New Year's in my home state of Kentucky is a time of togetherness, optimism, and cabbage.
For some, eating cabbage is as strong a tradition as resolutions and countdowns to midnight. In fact, my Appalachian grandparents, usually not superstitious people, always ring in the new year with cabbage on the table. "Coleslaw, cooked cabbage, however we can have it," my granny Barbara Adkins told me. "The more cabbage you eat, the wealthier you'll be!"
This tradition takes an inexpensive staple food and instills it with a magic quality. Something overlooked throughout the rest of the year suddenly promises new beginnings, just by adding a bit of mindfulness and imagining a more prosperous future for ourselves.
As residents and fellows, our plentiful staple food is clinical experience. Though our time and money are tightly limited, we are endowed with a bounty of interactions with patients, mentors, and learners. These experiences can make us more understanding, teach us knowledge and skills, and illuminate how much we do not know. Conversely, at times clinical demands also threaten to inundate us. When the volume of work, grief, and our own shortcomings begin to run together, residency can become a blur of stress and uncertainty. For some, it becomes difficult to summon the energy to serve their patients’ needs, much less to improve their emergency department, residency program, or our broken healthcare system.

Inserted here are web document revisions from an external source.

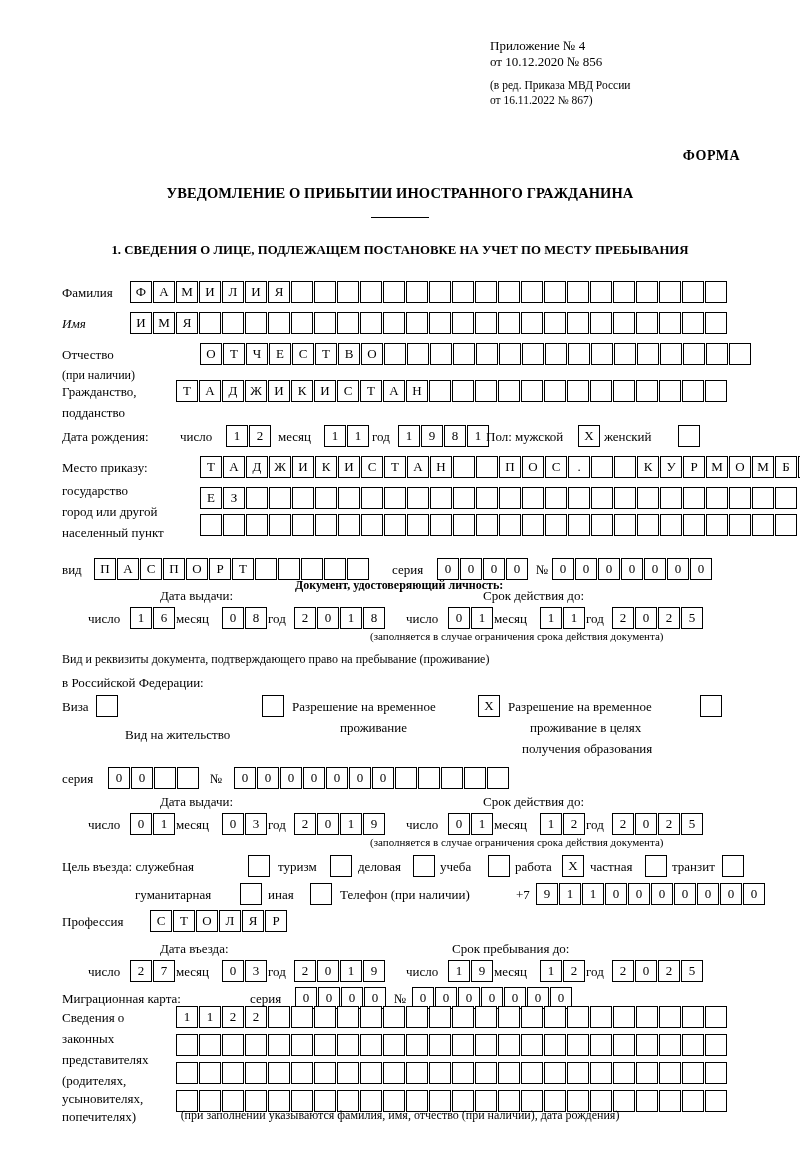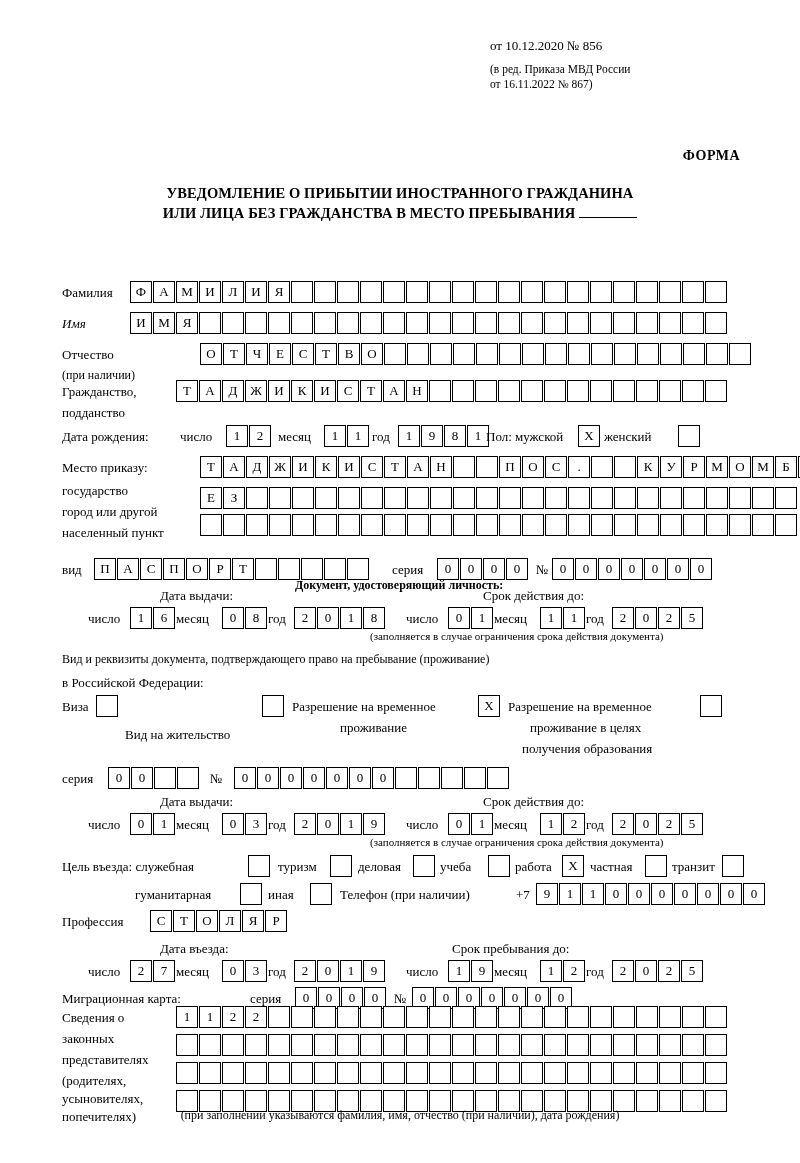--- a/index.html
+++ b/index.html
@@ -89,6 +89,7 @@
 <div class="page">
 
   <div class="hdr">
+    <div>Приложение № 4</div>
     <div>от 10.12.2020 № 856</div>
     <div class="small">(в ред. Приказа МВД России</div>
     <div class="small" style="margin-top:0">от 16.11.2022 № 867)</div>

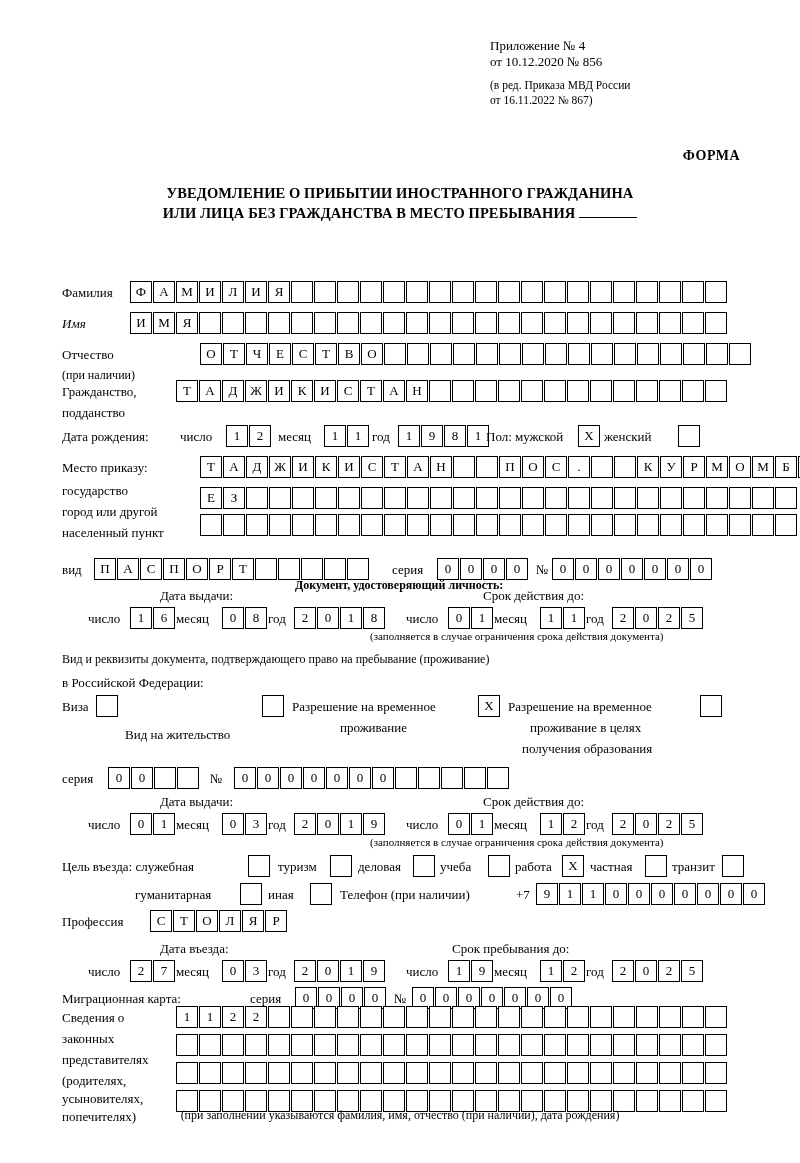--- a/index.html
+++ b/index.html
@@ -99,7 +99,7 @@
 
   <div class="title">
     <div>УВЕДОМЛЕНИЕ О ПРИБЫТИИ ИНОСТРАННОГО ГРАЖДАНИНА</div>
-    <div><span>ИЛИ ЛИЦА БЕЗ ГРАЖДАНСТВА В МЕСТО ПРЕБЫВАНИЯ</span> <span class="ul"></span></div>
+    <div> <span class="ul"></span></div>
   </div>
 
 

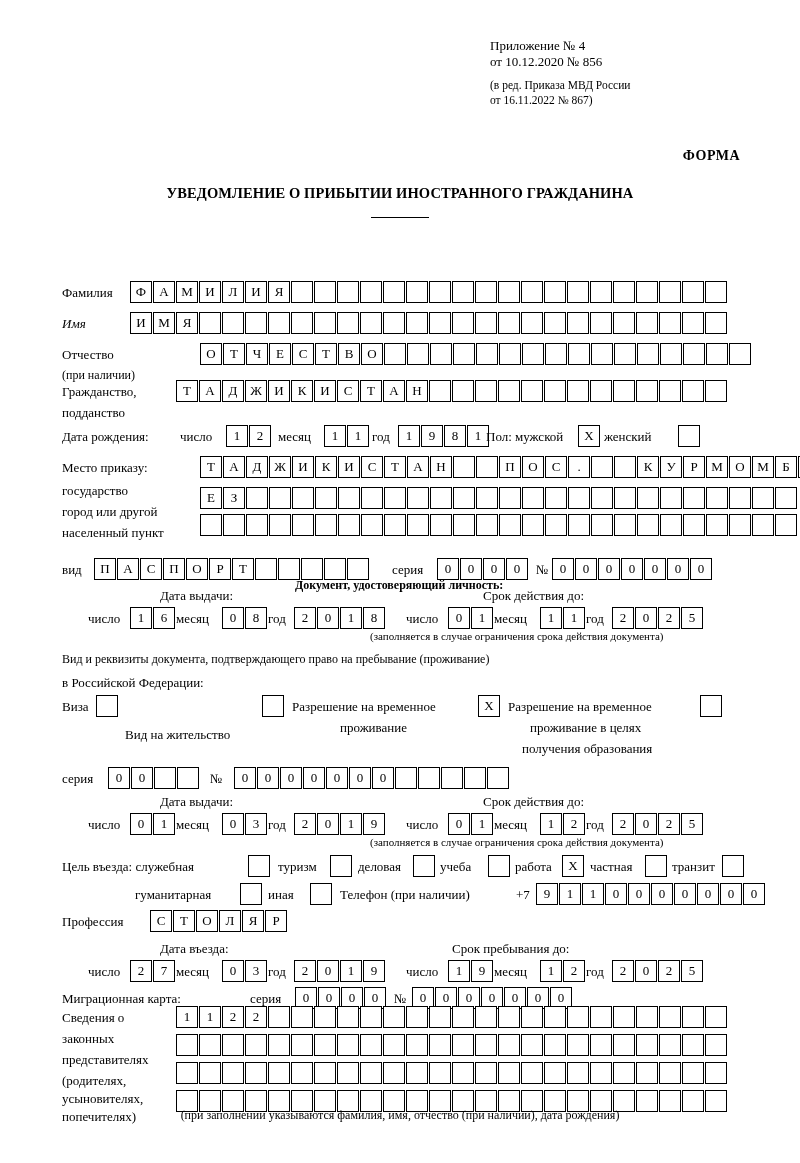--- a/index.html
+++ b/index.html
@@ -102,6 +102,7 @@
     <div> <span class="ul"></span></div>
   </div>
 
+  <div class="sect">1. СВЕДЕНИЯ О ЛИЦЕ, ПОДЛЕЖАЩЕМ ПОСТАНОВКЕ НА УЧЕТ ПО МЕСТУ ПРЕБЫВАНИЯ</div>
 
   <div class="lbl" style="top:285px;left:62px;">Фамилия</div>
   <div class="cells" id="c-surname" style="top:281px;left:130px;">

In the new year, perhaps we can renew our resolution to find the cash in the cabbage, and bring your personal passion to every shift that you can. Some of my co-residents do this by teaching medical students. A simple suturing lesson for a third-year medical student turns a resident’s tedious laceration repair into a rewarding teaching exercise. Others of you are critical-care-bound residents frustrated by obsolete hospital protocols for cardiac arrest management. Producing critical care research or investigating how these protocols are written can be the first steps in turning misguided dogma into evidence-based patient care. Perhaps you can reduce your own burnout and improve wellness for the next class of residents by making scheduling improvements to a particularly taxing rotation.
I try to remain optimistic by keeping my eyes open to my patients’ social challenges and considering how I can address them. For example, this summer I attempted to prescribe buprenorphine to an incarcerated patient, only to be told it was the detention facility’s policy not to give buprenorphine. This motivated me to write EMRA policy in support of equitable healthcare for incarcerated patients, particularly in support of mental health and addiction treatment. At ACEP21, your EMRA program representatives voted to adopt that policy. Now, in efforts to change detention facility policy or in cases where patients do not receive the addiction care they need, policy leaders and advocates can cite the opinion of EMRA, the largest and oldest independent resident organization in the world.
This December 31, many of us will be working. The ball may drop while you’re running a trauma or placing a central line. But I hope at some point you have time to reflect on the past year and renew your commitment to finding the magic in the daily grind, like my family in Eastern Kentucky eating cabbage on New Year’s Eve with hope for a plentiful tomorrow.